» Exercise directions: Every line of the entries below that carries the string "ymark" should be copied.

[Front-end code edit data]
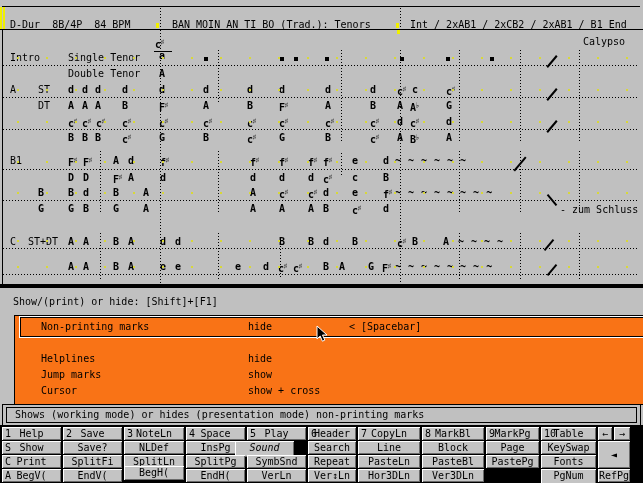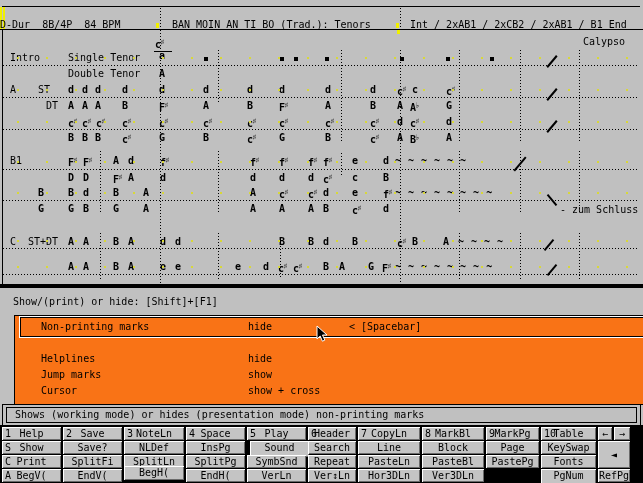--- a/index.html
+++ b/index.html
@@ -44,39 +44,39 @@
   #hdr-band div{position:absolute;left:13px;top:7px;font-size:10px;white-space:pre;}
 </style>
 </head>
 <body>
 
 <div id="screen">
 
   <div class="blkline" style="left:2px;top:6px;width:638px;height:1px;"></div>
   <div class="abs" id="titlebar" style="left:0;top:7px;width:643px;height:22px;">
     <div class="ymark" style="left:0;top:0;width:5px;height:22px;background:repeating-linear-gradient(90deg,#f0f000 0 2px,#c0c0c0 2px 3px);"></div>
-    <span class="titletext" style="left:0;">D-Dur  8B/4P  84 BPM</span>
+    <span class="titletext" style="left:10px;">D-Dur  8B/4P  84 BPM</span>
     <span class="titletext" style="left:172px;">BAN MOIN AN TI BO (Trad.): Tenors</span>
     <span class="titletext" style="left:410px;">Int / 2xAB1 / 2xCB2 / 2xAB1 / B1 End</span>
     <div class="vline" style="left:160px;top:1px;height:21px;"></div>
     <div class="vline" style="left:400px;top:1px;height:21px;"></div>
     <div class="ymark" style="left:156px;top:16px;width:3px;height:5px;"></div>
     <div class="ymark" style="left:396px;top:16px;width:3px;height:5px;"></div>
   </div>
   <div class="blkline" style="left:0;top:29px;width:643px;height:1px;"></div>
 
   <div class="abs" id="score" style="left:0;top:0;width:643px;height:290px;">
     <div class="blkline" style="left:2px;top:30px;width:1px;height:258px;"></div>
     <div class="ymark" style="left:397px;top:30px;width:3px;height:4px;"></div>
   <span class="t lb" style="left: 10px; top: 52px;">Intro</span>
       <span class="t lb" style="left: 68px; top: 52px;">Single Tenor</span>
       <span class="t lb" style="left: 68px; top: 68px;">Double Tenor</span>
       <span class="t lb" style="left: 10px; top: 84px;">A</span>
       <span class="t lb" style="left: 38px; top: 84px;">ST</span>
-      <span class="t lb" style="left: 46px; top: 100px;">DT</span>
+      <span class="t lb" style="left: 38px; top: 100px;">DT</span>
       <span class="t lb" style="left: 10px; top: 155px;">B1</span>
       <span class="t lb" style="left: 10px; top: 236px;">C</span>
       <span class="t lb" style="left: 28px; top: 236px;">ST+DT</span>
       <span class="t lb" style="left: 583px; top: 36px;">Calypso</span>
       <span class="t nt" style="left: 155px; top: 37px;">c<span class="acc">♯</span></span>
       <span class="t nt" style="left: 159px; top: 50px;">a</span>
       <span class="t nt" style="left: 159px; top: 68px;">A</span>
       <span class="t nt" style="left: 68px; top: 84px;">d</span>
       <span class="t nt" style="left: 82px; top: 84px;">d</span>
       <span class="t nt" style="left: 95px; top: 84px;">d</span>
@@ -289,21 +289,21 @@
       <div class="fbtn" style="left: 247px; top: 2px; width: 59px; height: 13px;"><span class="pfx">5</span><span>Play</span></div>
       <div class="fbtn" style="left: 308px; top: 2px; width: 48px; height: 13px;"><span class="pfx">6</span><span>Header</span></div>
       <div class="fbtn" style="left: 358px; top: 2px; width: 62px; height: 13px;"><span class="pfx">7</span><span>CopyLn</span></div>
       <div class="fbtn" style="left: 422px; top: 2px; width: 62px; height: 13px;"><span class="pfx">8</span><span>MarkBl</span></div>
       <div class="fbtn" style="left: 486px; top: 2px; width: 53px; height: 13px;"><span class="pfx">9</span><span>MarkPg</span></div>
       <div class="fbtn" style="left: 541px; top: 2px; width: 55px; height: 13px;"><span class="pfx">10</span><span>Table</span></div>
       <div class="fbtn" style="left: 2px; top: 16px; width: 59px; height: 13px;"><span class="pfx">S</span><span>Show</span></div>
       <div class="fbtn" style="left: 63px; top: 16px; width: 59px; height: 13px;"><span>Save?</span></div>
       <div class="fbtn" style="left: 124px; top: 16px; width: 60px; height: 13px;"><span>NLDef</span></div>
       <div class="fbtn" style="left: 186px; top: 16px; width: 59px; height: 13px;"><span>InsPg</span></div>
-      <div class="fbtn" style="left: 250px; top: 16px; width: 59px; height: 16px;"><span>Sound</span></div>
+      <div class="fbtn" style="left: 235px; top: 16px; width: 59px; height: 16px; font-style: italic;"><span>Sound</span></div>
       <div class="fbtn" style="left: 308px; top: 16px; width: 48px; height: 13px;"><span>Search</span></div>
       <div class="fbtn" style="left: 358px; top: 16px; width: 62px; height: 13px;"><span>Line</span></div>
       <div class="fbtn" style="left: 422px; top: 16px; width: 62px; height: 13px;"><span>Block</span></div>
       <div class="fbtn" style="left: 486px; top: 16px; width: 53px; height: 13px;"><span>Page</span></div>
       <div class="fbtn" style="left: 541px; top: 16px; width: 55px; height: 13px;"><span>KeySwap</span></div>
       <div class="fbtn" style="left: 2px; top: 30px; width: 59px; height: 13px;"><span class="pfx">C</span><span>Print</span></div>
       <div class="fbtn" style="left: 63px; top: 30px; width: 59px; height: 13px;"><span>SplitFi</span></div>
       <div class="fbtn" style="left: 124px; top: 30px; width: 60px; height: 13px;"><span>SplitLn</span></div>
       <div class="fbtn" style="left: 186px; top: 30px; width: 59px; height: 13px;"><span>SplitPg</span></div>
       <div class="fbtn" style="left: 247px; top: 30px; width: 59px; height: 13px;"><span>SymbSnd</span></div>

» Response to the task:
     <div class="ymark" style="left:0;top:0;width:5px;height:22px;background:repeating-linear-gradient(90deg,#f0f000 0 2px,#c0c0c0 2px 3px);"></div>
     <div class="ymark" style="left:156px;top:16px;width:3px;height:5px;"></div>
     <div class="ymark" style="left:396px;top:16px;width:3px;height:5px;"></div>
     <div class="ymark" style="left:397px;top:30px;width:3px;height:4px;"></div>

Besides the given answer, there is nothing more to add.